On Friday, Birth of a Nation actress Gabrielle Union penned an op-ed in the Los Angeles Times speaking out against her co-star Nate Parker, who made headlines in August when details of his 17-year-old sexual assault case resurfaced.
Union recounted the timeline of events leading up to her decision to write the column straightforwardly: Two decades after her own rape, Union had been asked to play the role of a sexual assault survivor in Birth of a Nation — only to learn that the film's writer, director and lead actor had been accused and acquitted of sexual assault.
"As important and ground-breaking as this film is, I cannot take these allegations lightly," Union wrote.
"Rape is a wound that throbs long after it heals," she added. "And for some of us the throbbing gets too loud."

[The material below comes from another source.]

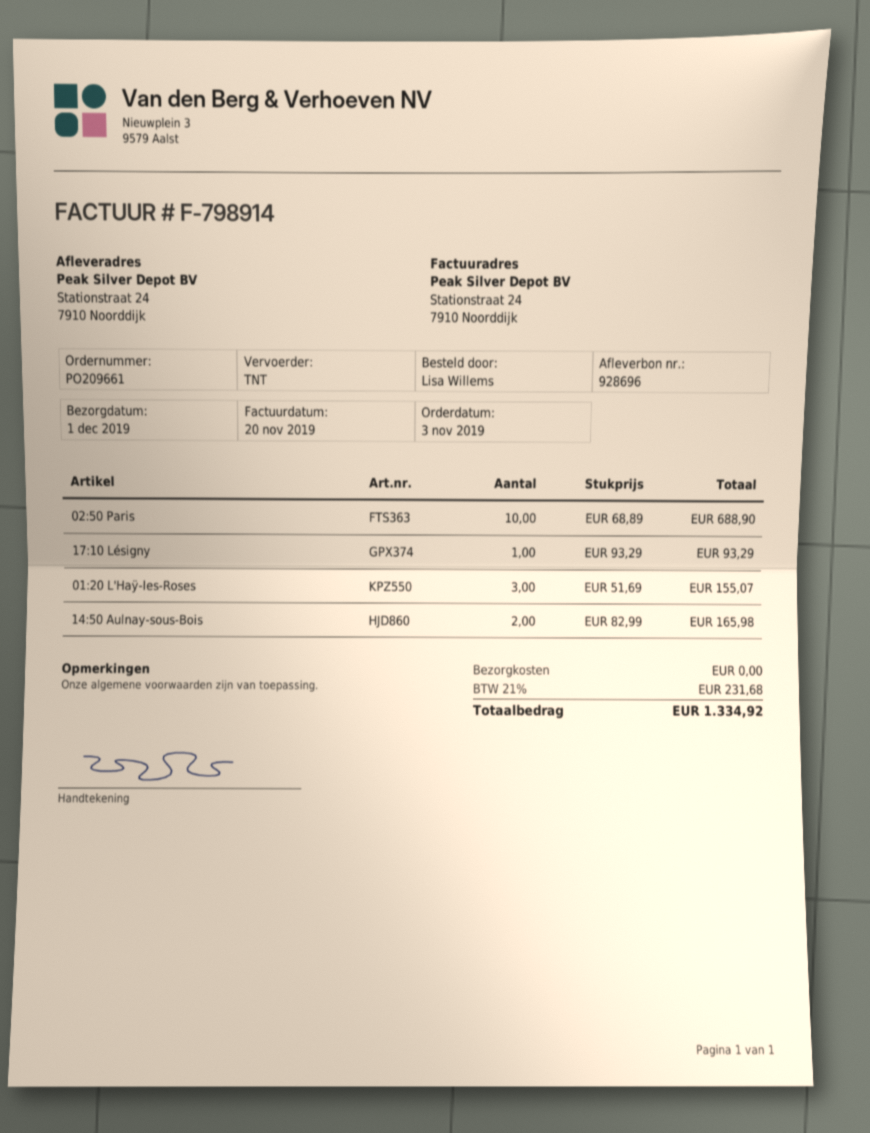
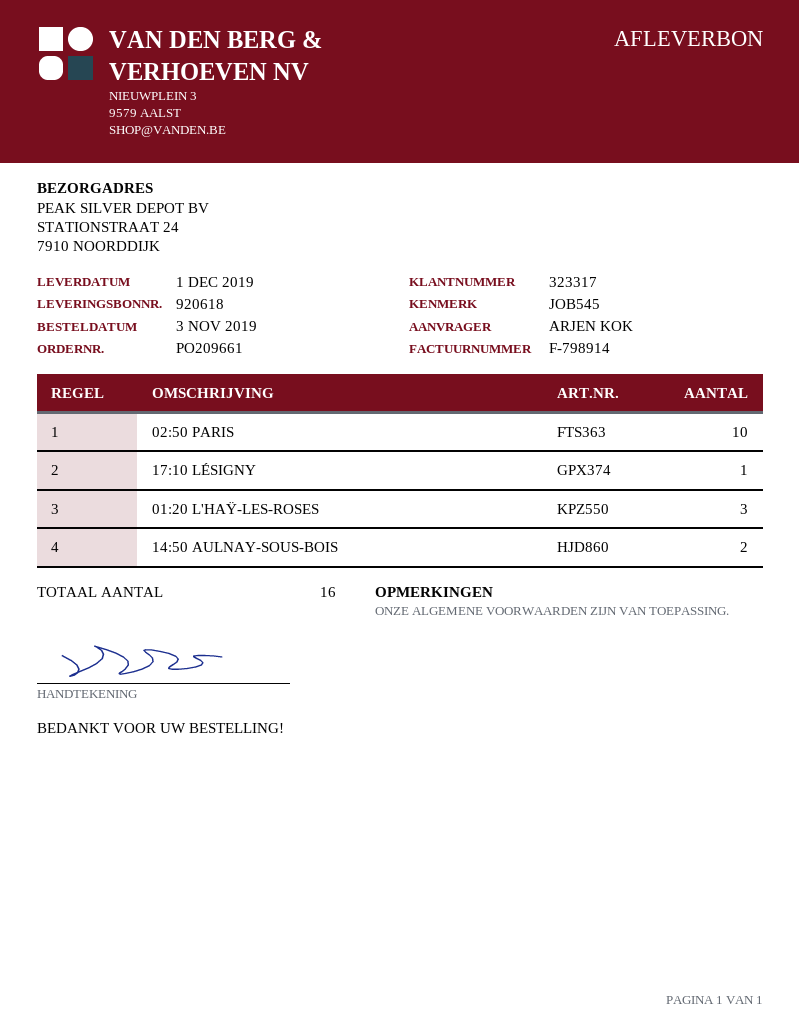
delivery note number: 928696 -> 920618
ordered by: Lisa Willems -> ARJEN KOK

Union said that though she's read all 700 pages of the trial transcript — which detailed claims that Parker and his friend Jean Celestin, who is a co-writer on Birth of a Nation, assaulted an unconscious woman while she was intoxicated — she has no way of knowing what truly happened. Union said the case itself, and her uncertainty, leaves her with "stomach-churning confusion."
But Union is looking forward, saying she hopes she can still accomplish what she set out to do when she signed on to Birth of a Nation.
"I took this part in this film to talk about sexual violence," wrote Union. "To talk about this stain that lives on in our psyches. I know these conversations are uncomfortable and difficult and painful. But they are necessary."
She added, "It is my hope that we can use this as an opportunity to look within... and to eventually wipe the stain clean."